Schroeder, o concentrado
Schroeder é o menininho caladão e concentrado que gasta a maior parte do tempo tentando tocar Beethoven no pianinho de brinquedo. É a paixão de Lucy, que vive a perturbá-lo com suas investidas afetivas nada sutis. Schroeder a ignora enquanto pode, mas por vezes sai do sério e deixa clara sua irritação.
O surgimento de Schroeder nas tirinhas de Peanuts acontece em 30 de maio de 1951. Sua carta solar de lançamento revela uma interessante mescla de aspectos de concentração, irritabilidade e fuga através da arte.
Júpiter e Lua estão em Áries (um signo esquentado) formando quadratura a Urano (o comportamento inconvencional) e oposição a Netuno (a paixão pela música). O Sol está conjunto a Marte, em Gêmeos (a irritação).
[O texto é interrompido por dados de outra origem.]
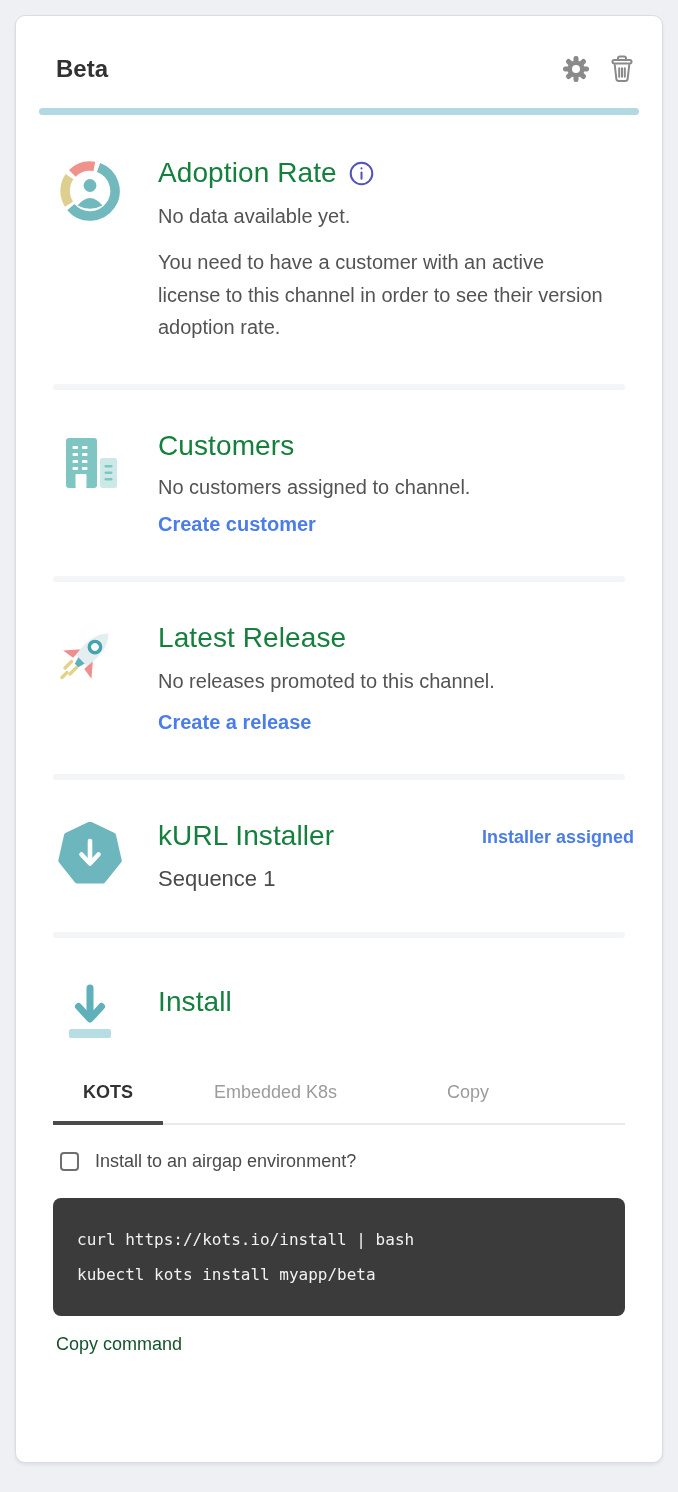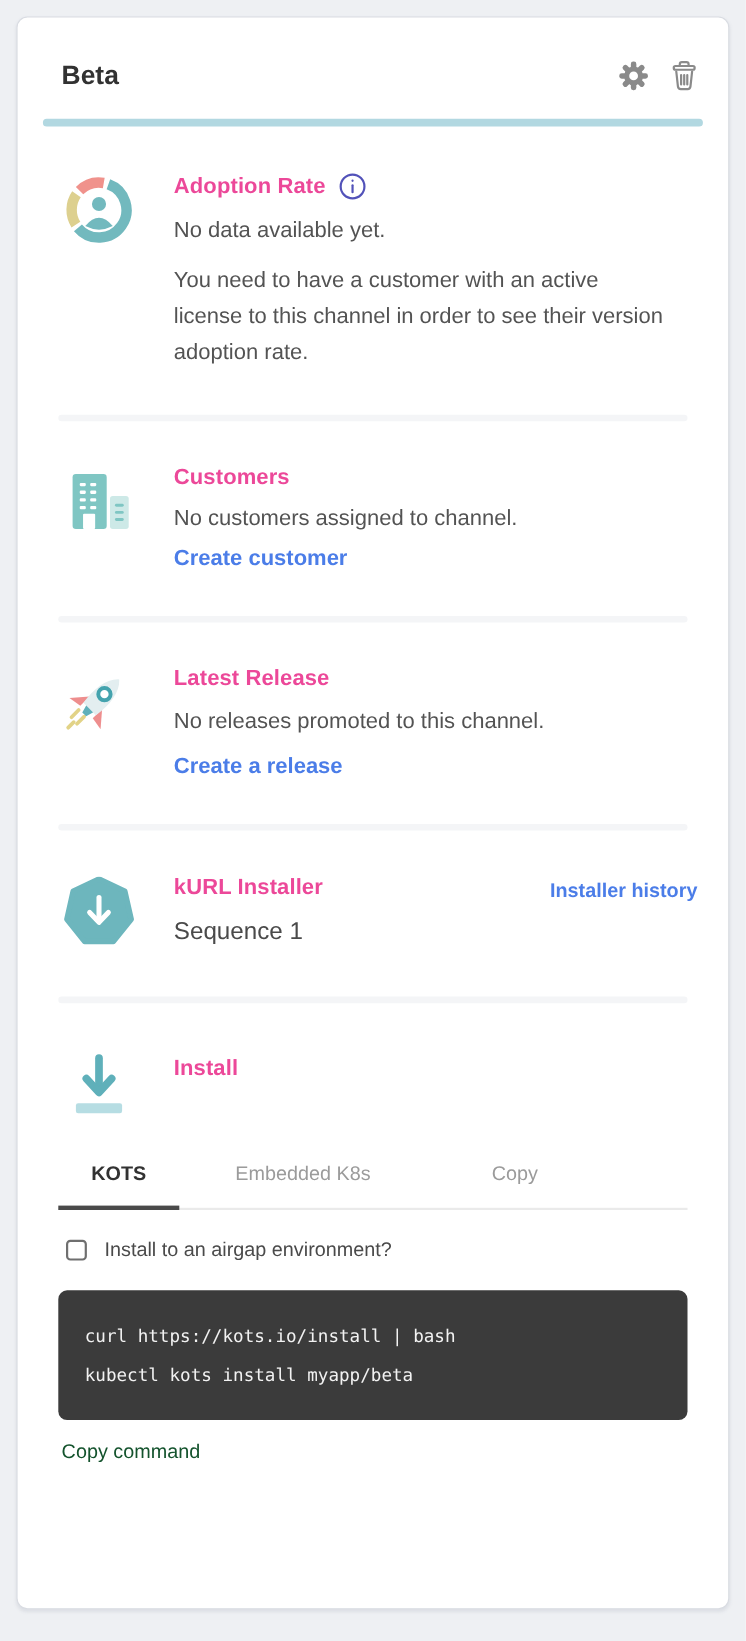--- a/index.html
+++ b/index.html
@@ -43,7 +43,7 @@
   .section-icon { width:64px; flex:0 0 64px; padding-top:2px; }
   .section-body { flex:1; min-width:0; }
   .section-title-row { display:flex; align-items:center; gap:12px; }
-  .section-title { font-size:20px; font-weight:700; color:#ec4899; letter-spacing:.1px; }
+  .section-title { font-size:28px; font-weight:400; color:#15803d; letter-spacing:.1px; }
   .muted { font-size:20px; color:#535353; }
   .section-empty { margin-top:16px; }
   .section-desc { margin-top:18px; max-width:452px; line-height:1.63; }

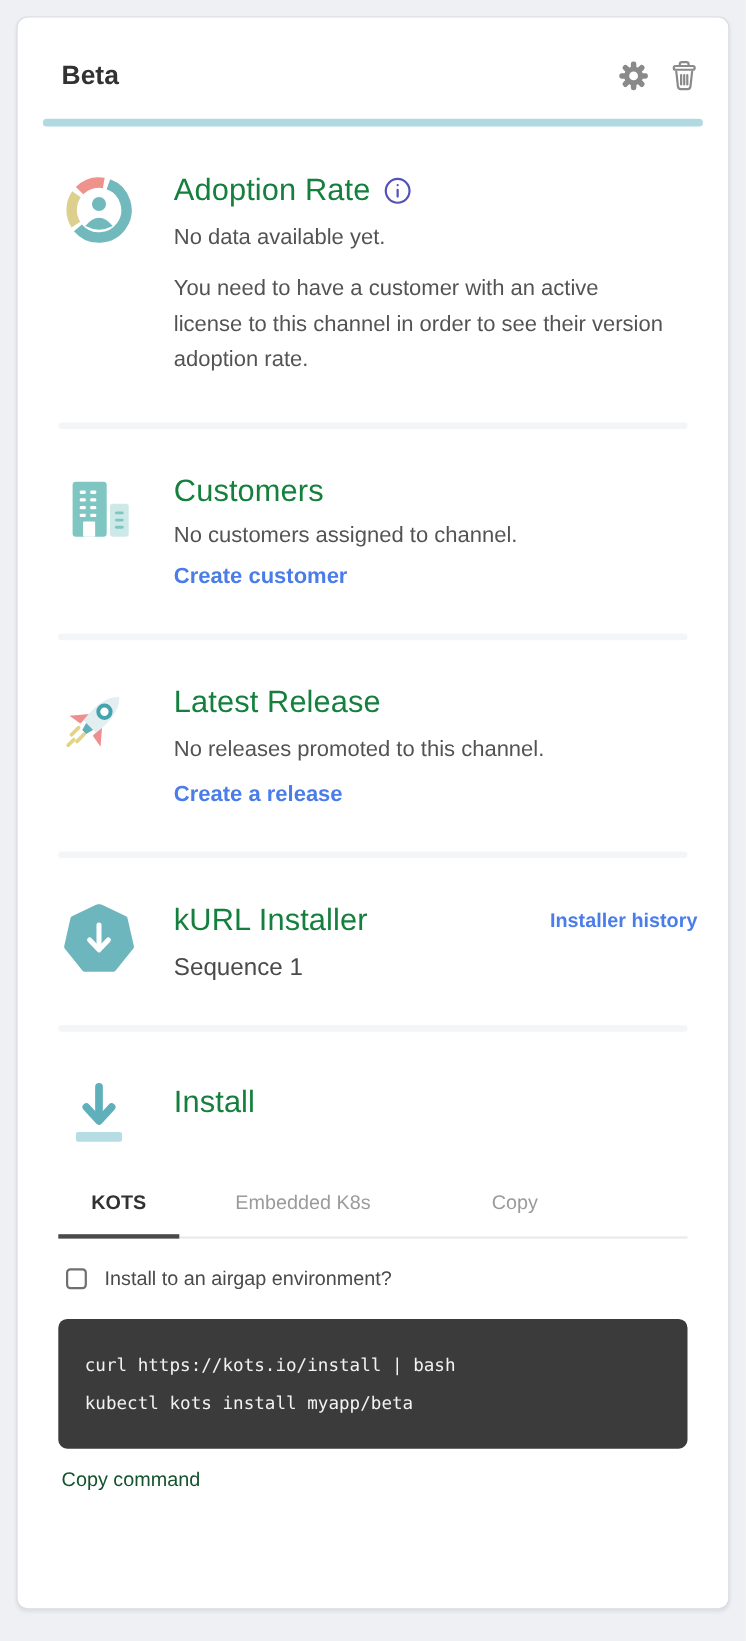--- a/index.html
+++ b/index.html
@@ -240,7 +240,7 @@
     <div class="section-body">
       <div class="section-title-row spread">
         <span class="section-title">kURL Installer</span>
-        <a class="history-link">Installer history</a>
+        <a class="history-link">Installer assigned</a>
       </div>
       <div class="sequence">Sequence 1</div>
     </div>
Há ainda as quadraturas de Vênus a Netuno (a sensibilidade musical) e de Mercúrio em Touro a Plutão (o comportamento silencioso, concentrado, a fixação obsessiva em torno da figura de Beethoven).
É interessante observar que a quadratura T de Lucy está toda ela em aspecto tenso com o Mercúrio de Schroeder, o que é para ele um fator de perturbação e motivo das respostas ríspidas e cortantes que dá quando assediado pela menina.
A força de Netuno nesta carta, tensionando simultaneamente Vênus e Lua, mostra Schroeder como mais um personagem masculino com dificuldade para entender mulheres e tendência de fuga para alguma zona de conforto – a música, no caso dele.
Com Netuno em Libra no início dos anos cinquenta, o criador de Peanuts, Charles Schulz, foi um mestre em usar suas tirinhas para falar dos grandes dramas librianos: a insegurança, a necessidade premente de ser aceito pelo grupo e o esforço para não ser visto como “esquisito”. Schroeder é uma das facetas deste mundinho angustiado.
A relação de assédio amoroso entre Lucy e Schroeder expressa uma forma de bullying nem sempre compreendida como tal, mas tão destrutiva quanto aquela que Lucy pratica com Linus. Na verdade, ela tanto aprisiona quanto é aprisionada nestes vínculos pouco saudáveis. Como personagem, Lucy encarnará para sempre a oitava inferior da quadratura T entre Vênus, Marte e Plutão. No mundo das pessoais reais, nenhum mapa é uma maldição, e toda configuração astrológica pode ser vivida em diversos níveis.